Nevertheless, the companies remain obliged to disclose the operations among related parties in the Reference Form and financial statements, as provided for in the applicable regulation.

  • Shares Buyback Program: the company shall establish clear and objective mechanisms regarding share buyback programs, in order to avoid that transactions made in organized markets (i) have as a counterpart their controlling shareholders, members of the board of directors, member of the board of officers, members of the audit committee, or members of any statutory body with technical and advisory functions; and (ii) produce unusual effects on price, volume or liquidity, which may be beneficial to controlling shareholders, members of the board of directors, member of the board of officers, members of the audit committee, or members of any statutory body with technical and advisory functions in their negotiations with other market participants.

Additional information regarding the Circular Letter can be accessed in Portuguese at:

http://www.cvm.gov.br/legislacao/oficios-circulares/sep/oc-sep-0319.html

_ Innovations on the Brazilian Securities and Exchange Commission’s risk-based plan

On February 12th, 2018, CVM disclosed its biennial risk-based plan (“SBR”) for the years 2019 and 2020. This management system has been used since 2009 and is a way of presenting to the market some supervising actions that shall be taken by CVM’s technical areas over a given two-year-period.

The purpose of SBR is to improve CVM’s results in the future by innovating its processes and techniques.

RISKS THAT WERE NOT DISCUSSED BEFORE SHALL BE A PRIORITY FOR THE NEXT TWO YEARS, SUCH AS IRREGULARITIES IN PUBLIC OFFER DISTRIBUTIONS VIA CROWDFUNDING AND RAISING OF SAVINGS VIA COLLECTIVE INVESTMENT CONTRACTS WHICH ARE NOT REGISTERED AT CVM.

CVM also informed that SBR will be more focused on promoting planning and execution, as well as on creating an exclusive goal for each one of the aforementioned actions.

Additional information can be accessed in Portuguese at:

http://www.cvm.gov.br/menu/acesso_informacao/planos/sbr/bienio_2019_2020.html

_Releasing of Brazilian Code of Corporate Governance for Startups & Scale-Ups

On March 26th, 2019, the Brazilian Institute of Corporate Governance (“IBCG”) released its code of Corporate Governance for Startups & Scale-Ups.

This edition contains specific corporate governance structures for each phase of a Startup business, divided into: (i) creation; (ii) Minimum Viable Product – MVP; (iii) Product Market Fit – PMF; and (iv) scale. If a Startup presents a scalable, innovating and high growth potential business model, the last two phases will be considered as a transition from a Startup to a Scale-Up.

In addition, the code brings corporate governance pillars that shall be used in all phases aforementioned, although each one has its own features, which are:

  • Strategy & Society: medium and long term perspective and shareholders relationship.
  • People & Resources: intellectual capital and tangible and intangible resources needed.
  • Technology & Intellectual Property: distinction between ideas and operationalized models, in order to guaranty the sustainability and protection of the innovation.
  • Processes & Accountability: phase development and sustainable and consistent growth.
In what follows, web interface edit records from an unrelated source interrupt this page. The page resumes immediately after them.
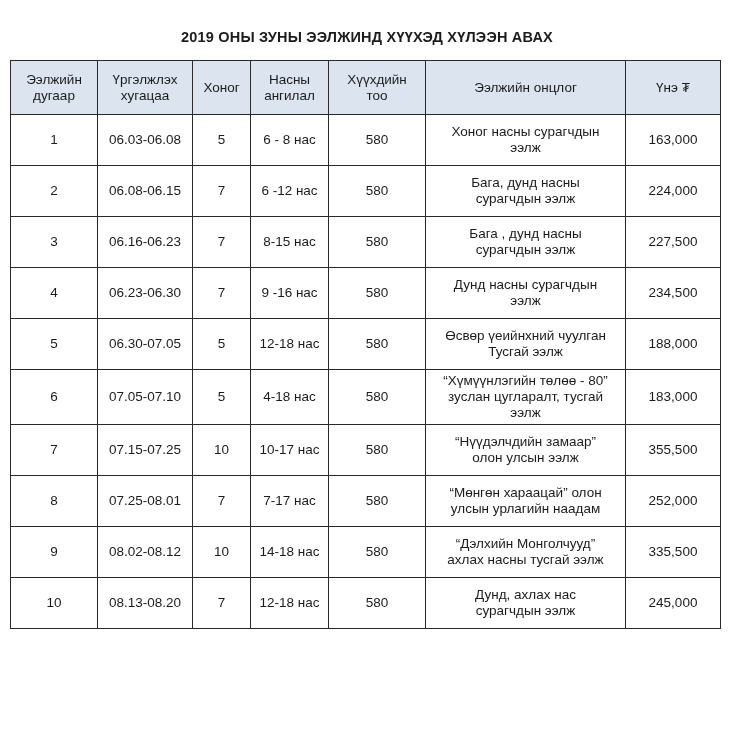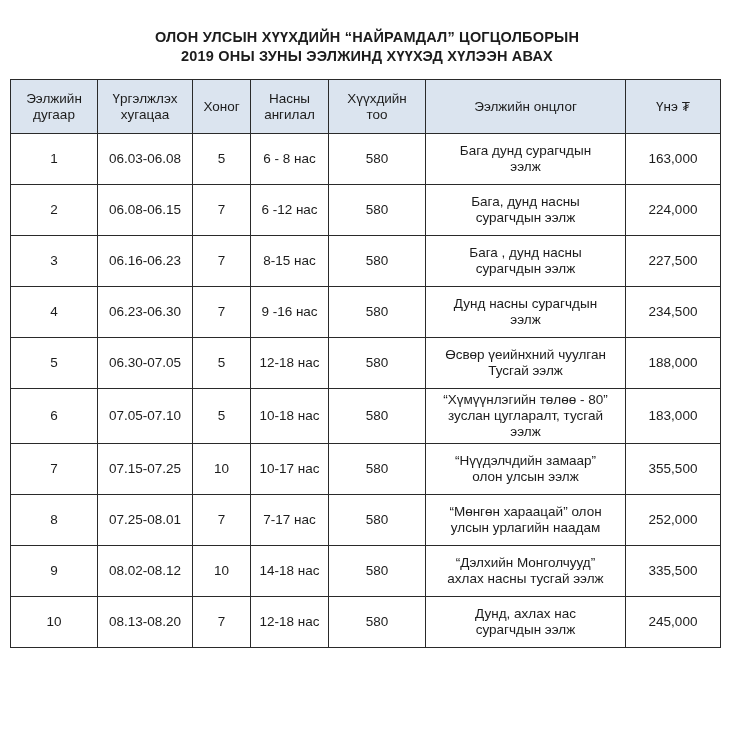"ОЛОН УЛСЫН ХҮҮХДИЙН “НАЙРАМДАЛ”" div { html: <div>ОЛОН УЛСЫН ХҮҮХДИЙН “НАЙРАМДАЛ” ЦОГЦОЛБОРЫН</div> -> none }
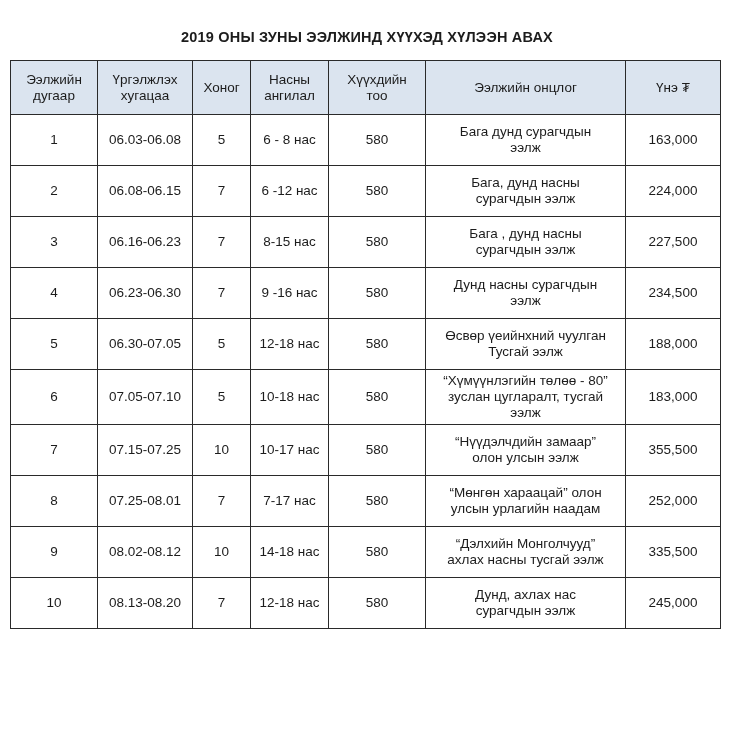"Бага дунд сурагчдын" td { text: Бага дунд -> Хоног насны }
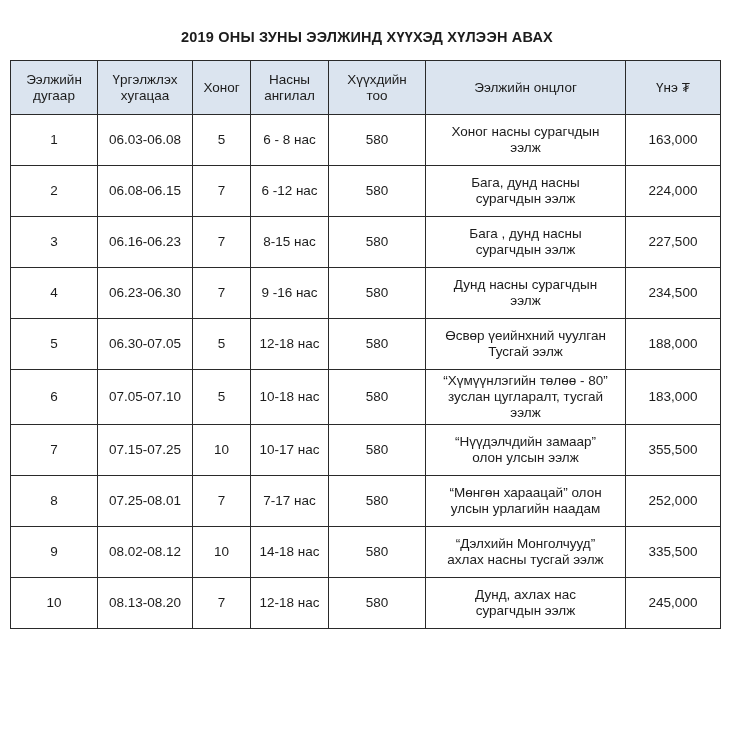"10-18 нас" td { text: 10-18 -> 4-18 }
Additional information on the Brazilian Code of Corporate Governance for Startups & Scale-Ups can be accessed in Portuguese at:

https://conhecimento.ibgc.org.br/Lists/Publicacoes/Attachments/24050/IBGC%20Segmentos%20-%20%20Governan%C3%A7a%20Corporativa%20para%20Startups%20&%20Scale-ups.pdf

_ B3 disclosed a report regarding companies’ adaptation to Novo Mercado Regulation

On February 15th, 2019, B3 disclosed a report about companies’ adaptation to the new Novo Mercado Regulation, which was amended in 2019 and shall be followed by the companies until their Ordinary General Shareholder Meeting to be held in 2021 (“Report”).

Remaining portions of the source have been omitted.